_Exercise details_
An exact reproduction of the data below is expected, free of images.

== Segment start ==

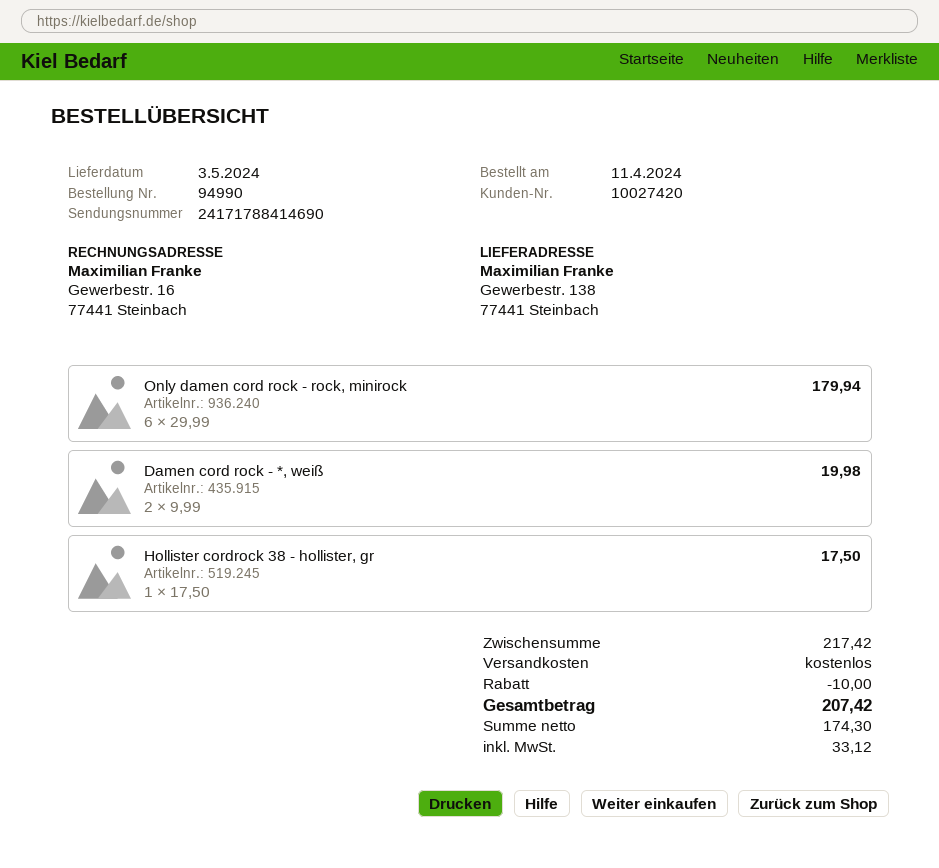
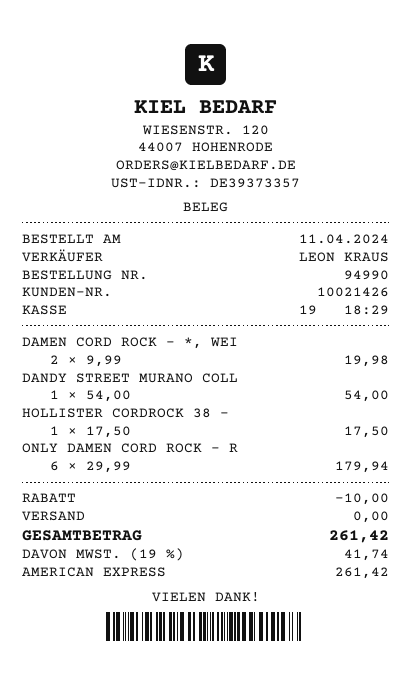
customer number: 10027420 -> 10021426
DANDY STREET MURANO COLL: none -> 1 x 54.00 = 54.00
tax: 33.12 -> 41.74
total: 207.42 -> 261.42

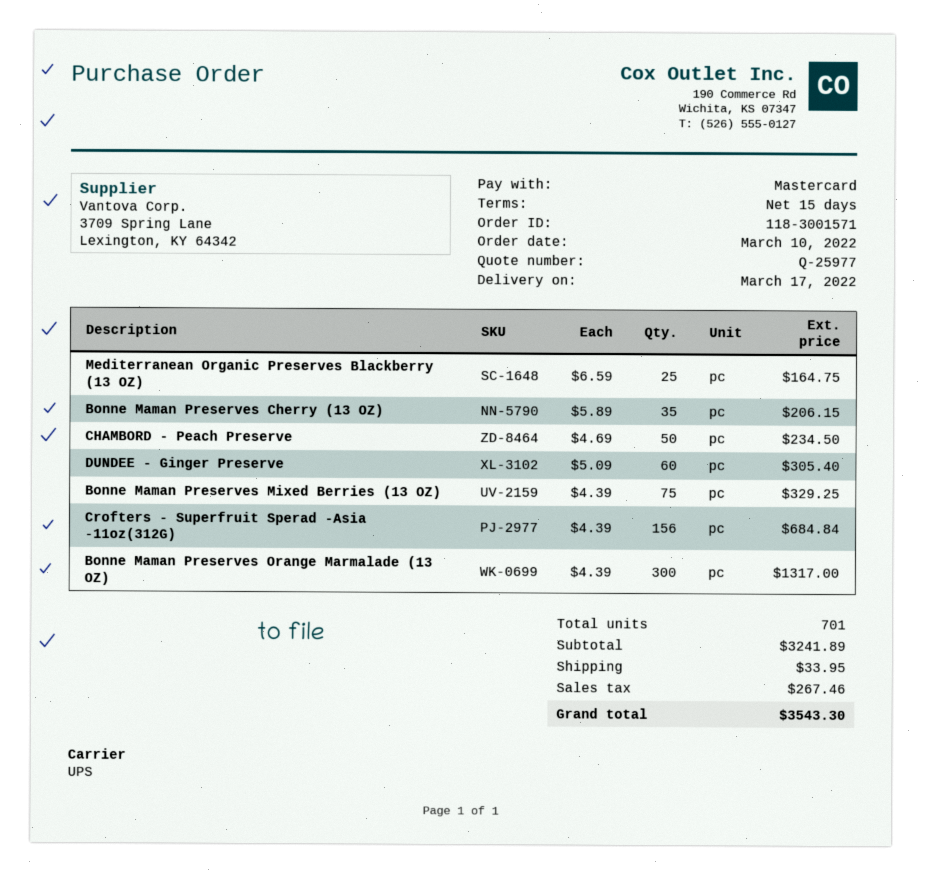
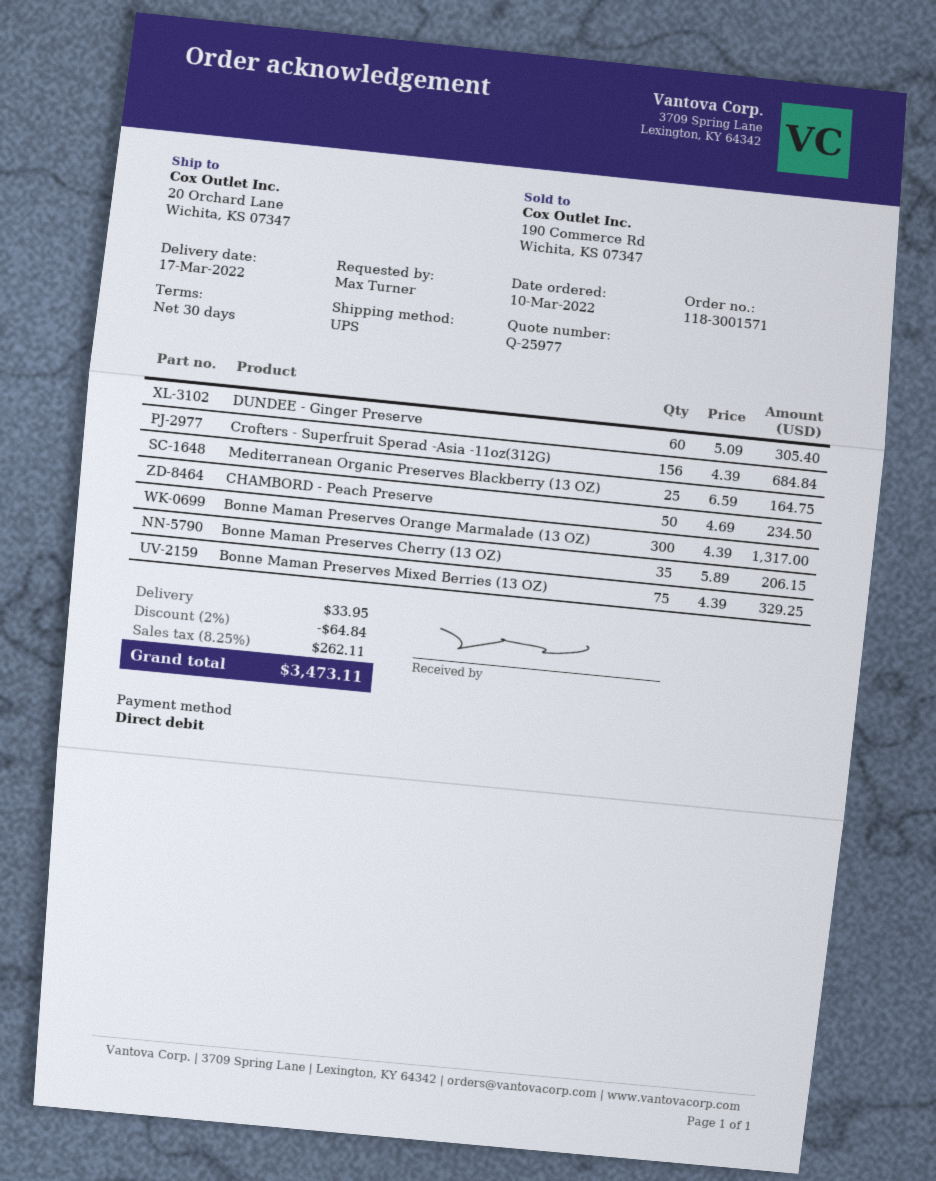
payment terms: 15 days -> 30 days
payment method: Mastercard -> direct debit
discount: none -> 2% = 64.84
tax: 267.46 -> 262.11
total: 3543.30 -> 3473.11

== Segment end ==

_Your response_
customer number: 10027420 -> 10021426
DANDY STREET MURANO COLL: none -> 1 x 54.00 = 54.00
tax: 33.12 -> 41.74
total: 207.42 -> 261.42

payment terms: 15 days -> 30 days
payment method: Mastercard -> direct debit
discount: none -> 2% = 64.84
tax: 267.46 -> 262.11
total: 3543.30 -> 3473.11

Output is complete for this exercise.